July 21st, 2010 broke my knee. I will prove it didn't break my spirit. I have to prove that to myself.
2 comments:
It makes me anxious too. Excited to have a body with the spirit I've been skating next to, nervous to lose her again. It's somewhat bittersweet being someone who is/was injured. On the track, you are more cautious. Falling is freakin' scary. I'm still scared. You skate smarter in a sense, you stay away from those more prone to trip over their own feet, closer to those who know how to get out of a widdle ol' wheel lock. You are not going to suck when you return. I'm still going to look for my sugar even if you do (but once again, you will not suck). I love you.
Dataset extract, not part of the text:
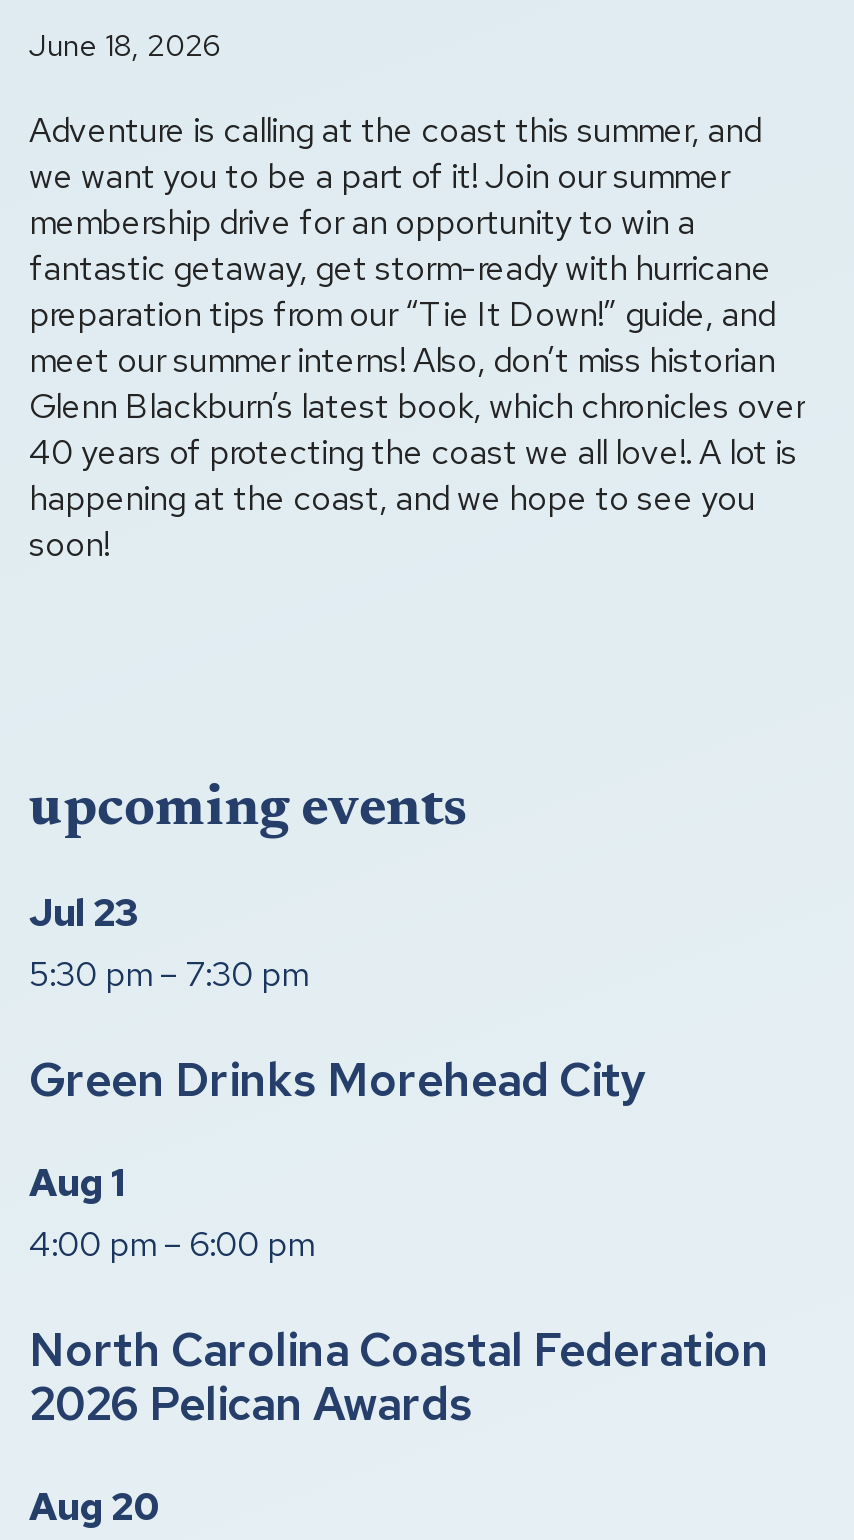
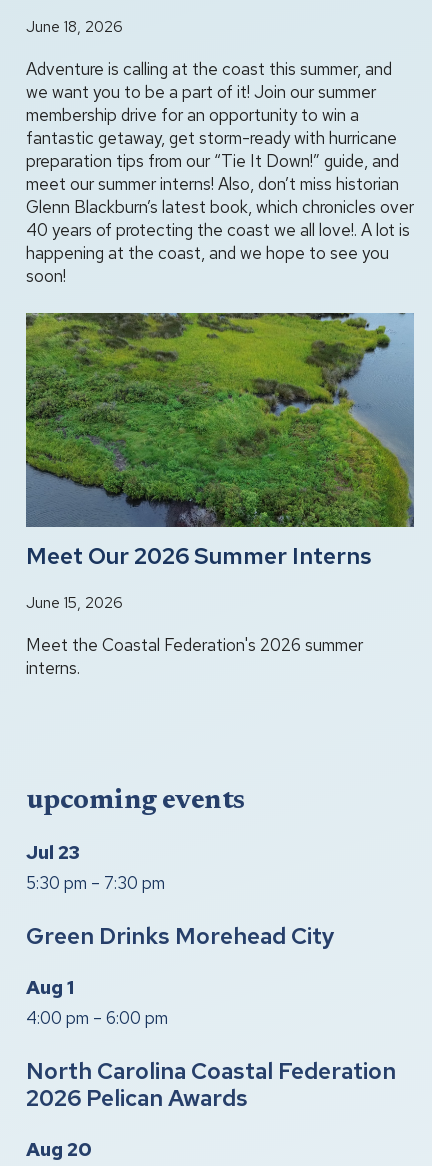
+ [image]
+ Meet Our 2026 Summer Interns
+ June 15, 2026
+ Meet the Coastal Federation's 2026 summer
+ interns.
Hey, skaters make mistakes too, just like their bench coaches. And they're just that: Mistakes -- nothing to get worked up over. (Besides, if I had seen you signaling to call the jam off, and I did so without making sure I was lead jammer, I'd say that was mostly my screw up and not yours.)
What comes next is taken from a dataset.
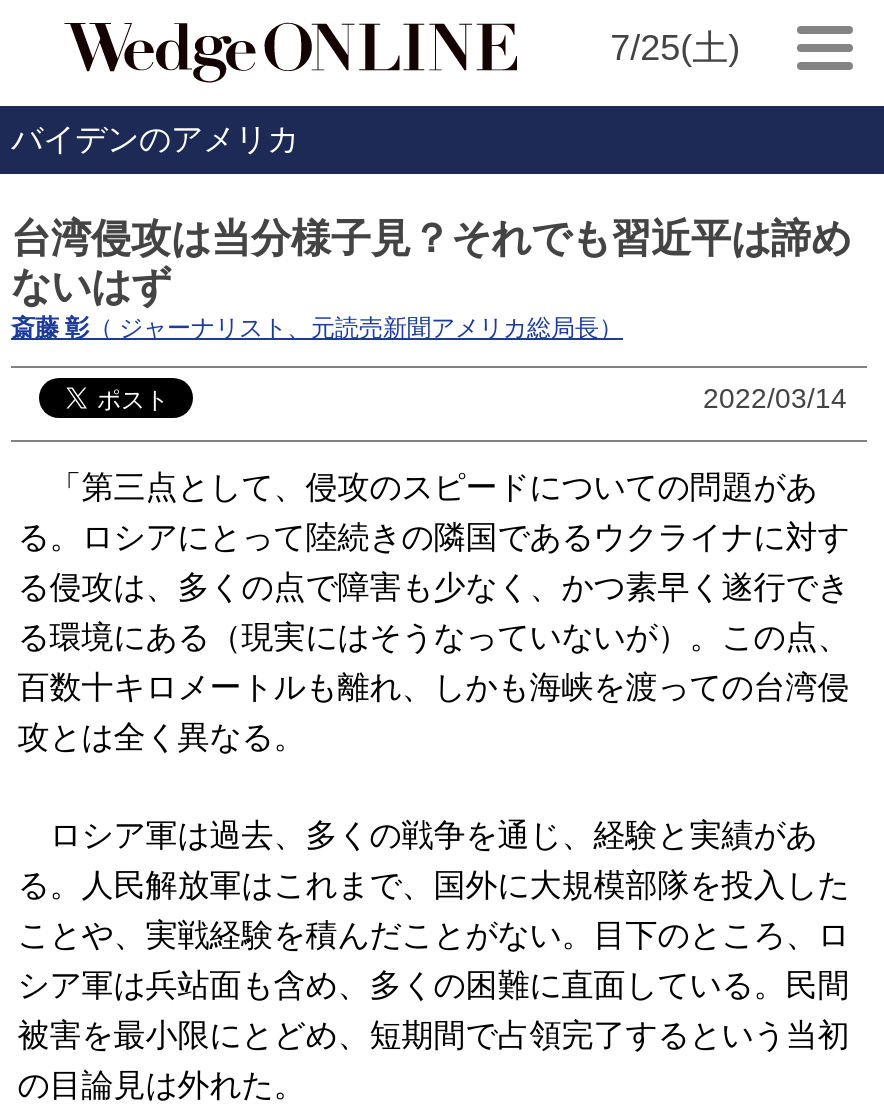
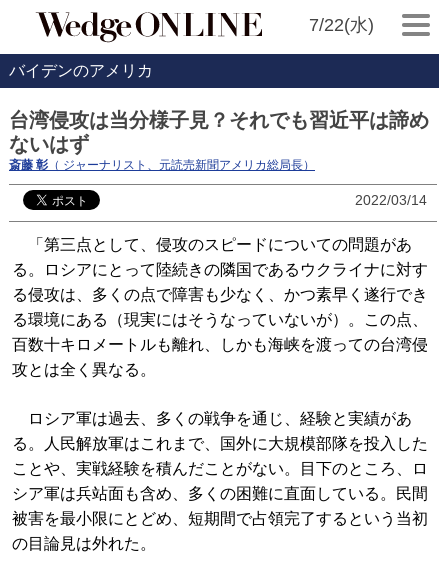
- 7/25(土)
+ 7/22(水)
But Bang is a shining example of how a skater can come back strong from a severe injury. She was out for the better part of a year and I wondered if she would ever make it back... But sure enough she did, and is probably better than she's ever been.
I can't wait for you to get back on the track with us; I still remember when you blocked me during Blood 'n Thunder and the pain radiated from my jaw down to my legs. You'll be a force for sure.